[Source data]

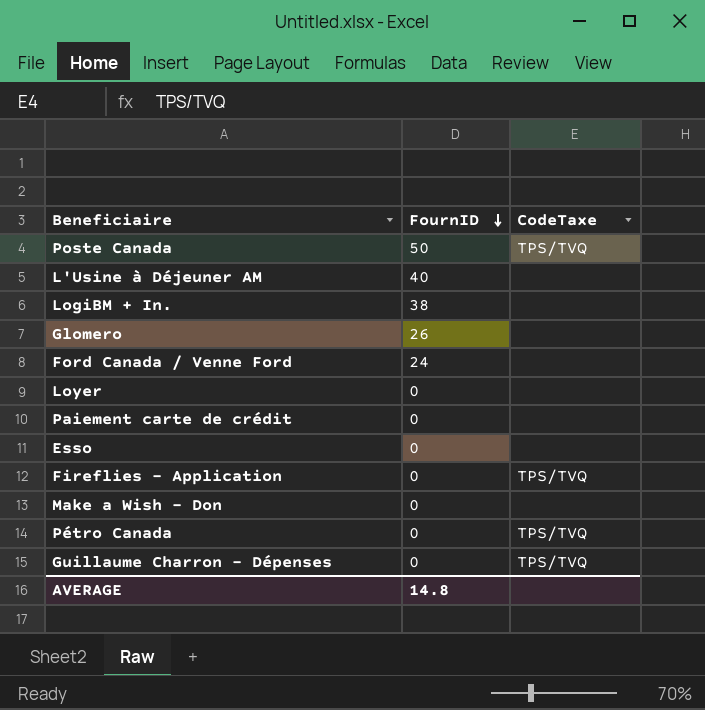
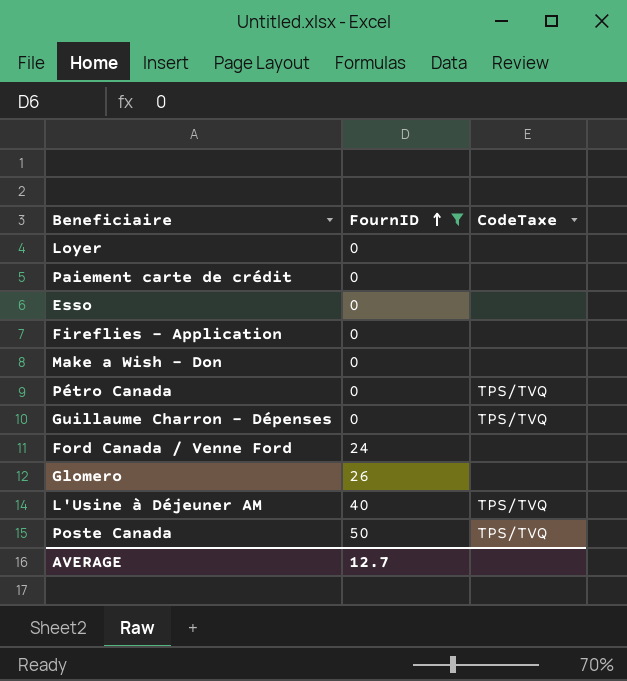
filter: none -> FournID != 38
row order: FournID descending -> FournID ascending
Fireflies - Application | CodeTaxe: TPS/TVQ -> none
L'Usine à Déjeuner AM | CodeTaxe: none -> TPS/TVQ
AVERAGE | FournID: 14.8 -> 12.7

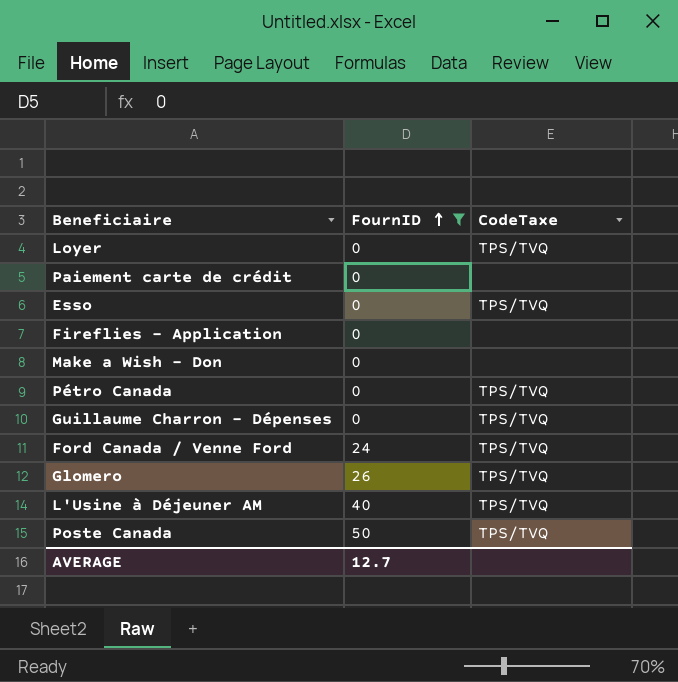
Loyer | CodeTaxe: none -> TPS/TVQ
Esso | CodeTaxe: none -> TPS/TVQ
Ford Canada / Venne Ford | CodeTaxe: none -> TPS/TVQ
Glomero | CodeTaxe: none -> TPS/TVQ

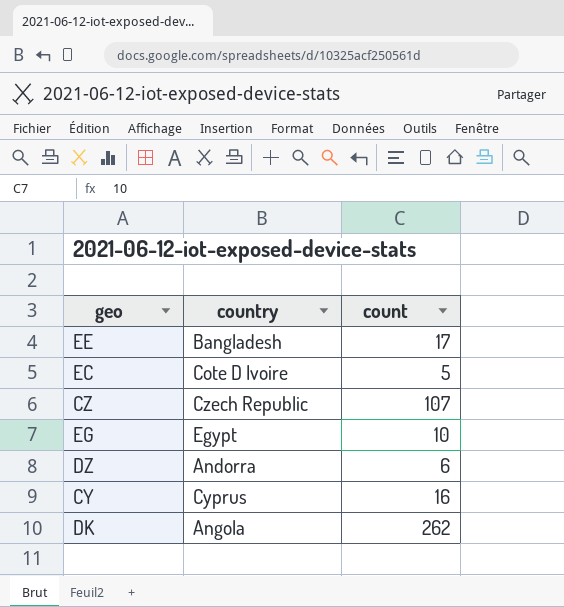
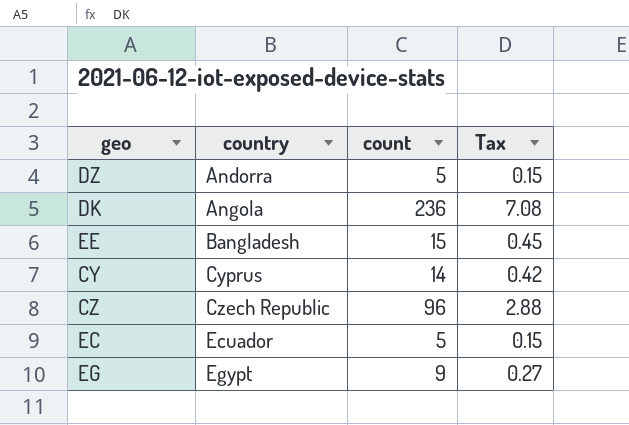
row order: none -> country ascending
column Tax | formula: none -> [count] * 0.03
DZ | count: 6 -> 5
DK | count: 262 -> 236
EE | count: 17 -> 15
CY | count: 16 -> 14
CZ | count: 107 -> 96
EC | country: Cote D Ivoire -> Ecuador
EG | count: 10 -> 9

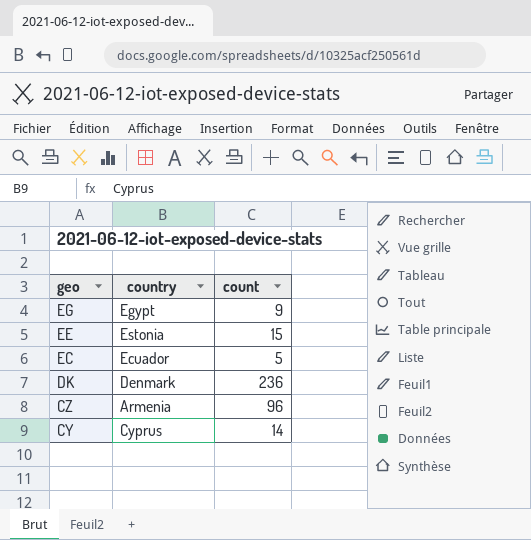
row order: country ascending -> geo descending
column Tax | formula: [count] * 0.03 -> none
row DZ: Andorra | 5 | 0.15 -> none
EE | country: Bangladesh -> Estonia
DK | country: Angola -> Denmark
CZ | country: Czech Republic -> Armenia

[/Source data]

What is expected: Leave out the images and copy all remaining data word for word.

Response:
filter: none -> FournID != 38
row order: FournID descending -> FournID ascending
Fireflies - Application | CodeTaxe: TPS/TVQ -> none
L'Usine à Déjeuner AM | CodeTaxe: none -> TPS/TVQ
AVERAGE | FournID: 14.8 -> 12.7

Loyer | CodeTaxe: none -> TPS/TVQ
Esso | CodeTaxe: none -> TPS/TVQ
Ford Canada / Venne Ford | CodeTaxe: none -> TPS/TVQ
Glomero | CodeTaxe: none -> TPS/TVQ

row order: none -> country ascending
column Tax | formula: none -> [count] * 0.03
DZ | count: 6 -> 5
DK | count: 262 -> 236
EE | count: 17 -> 15
CY | count: 16 -> 14
CZ | count: 107 -> 96
EC | country: Cote D Ivoire -> Ecuador
EG | count: 10 -> 9

row order: country ascending -> geo descending
column Tax | formula: [count] * 0.03 -> none
row DZ: Andorra | 5 | 0.15 -> none
EE | country: Bangladesh -> Estonia
DK | country: Angola -> Denmark
CZ | country: Czech Republic -> Armenia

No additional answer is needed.